Problem statement: Starting from the line with "- Start the", transcribe each line to the end of the records below. Copy them exactly and write nothing else.

BEGIN

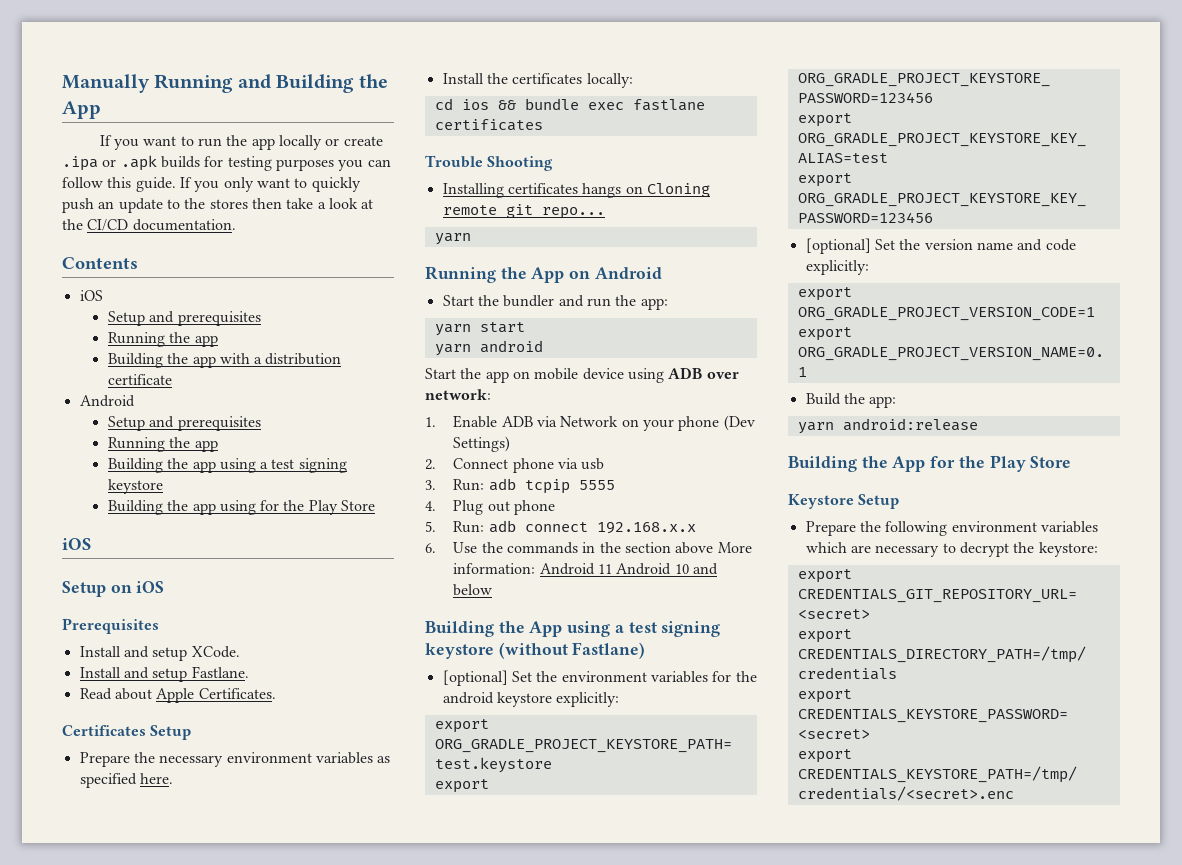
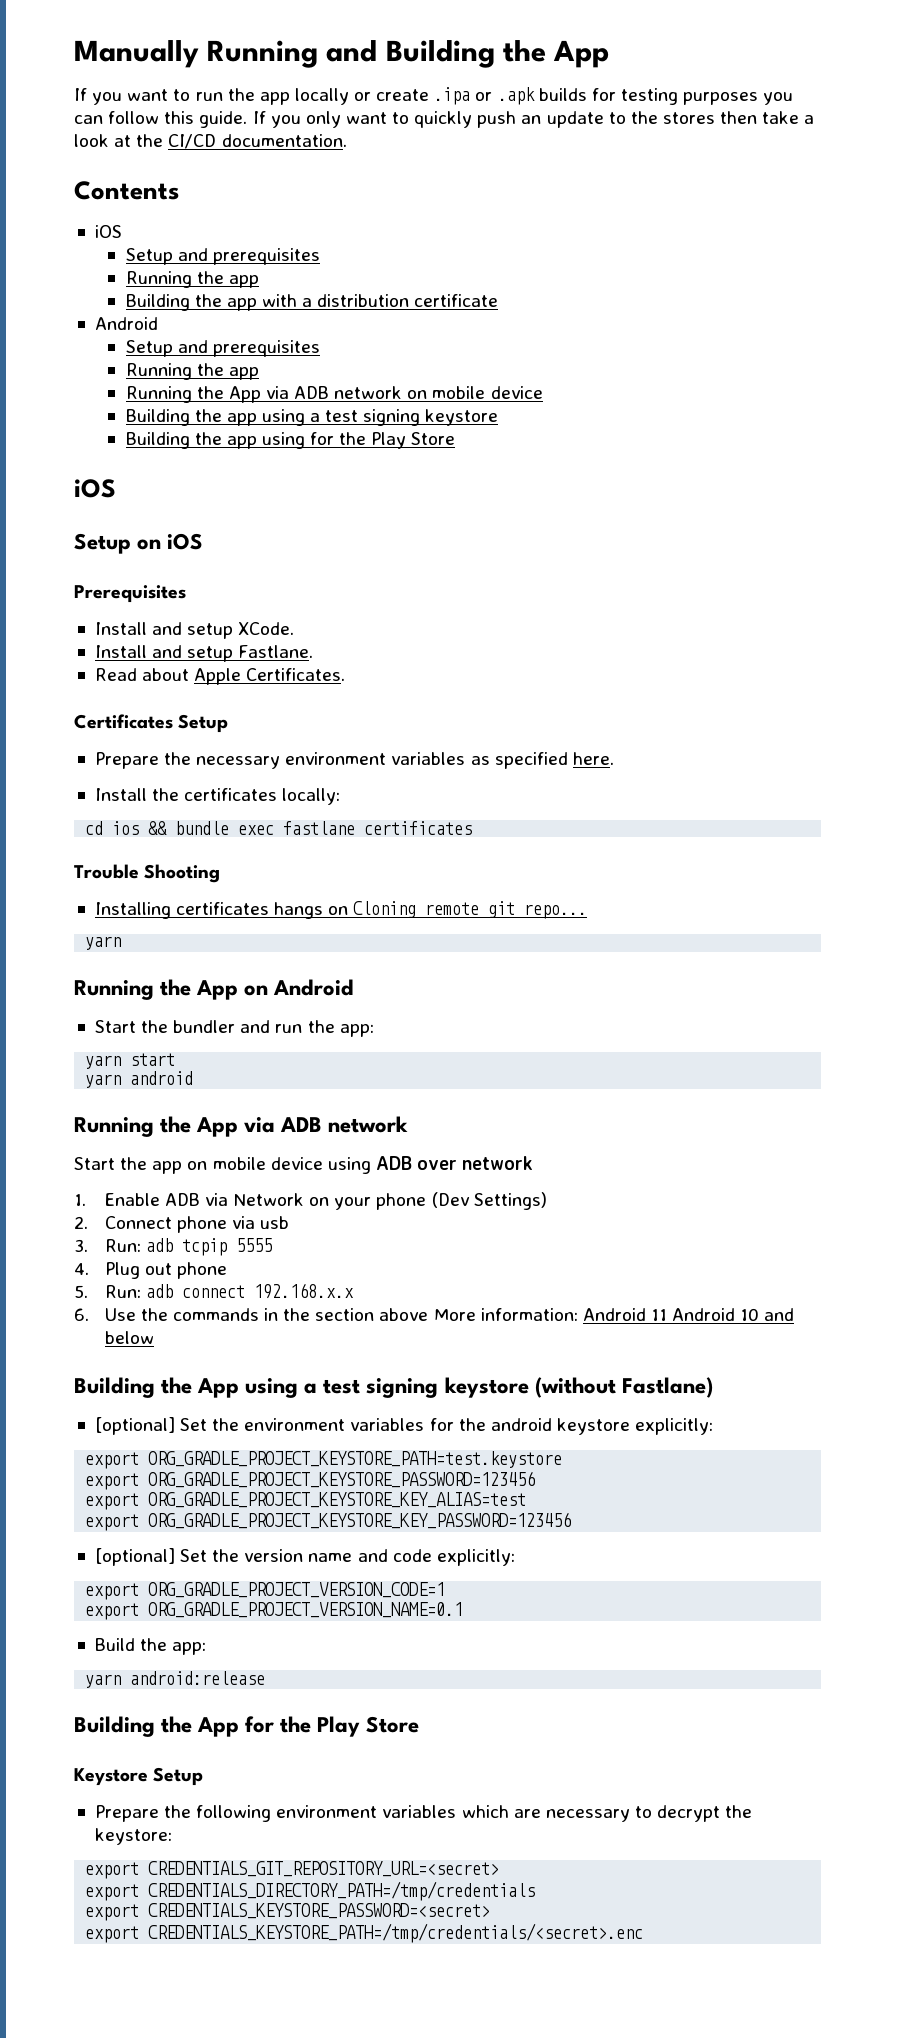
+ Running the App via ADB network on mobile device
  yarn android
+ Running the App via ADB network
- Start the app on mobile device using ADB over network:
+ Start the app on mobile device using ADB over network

END

Exercise answer:
- Start the app on mobile device using ADB over network:
+ Start the app on mobile device using ADB over network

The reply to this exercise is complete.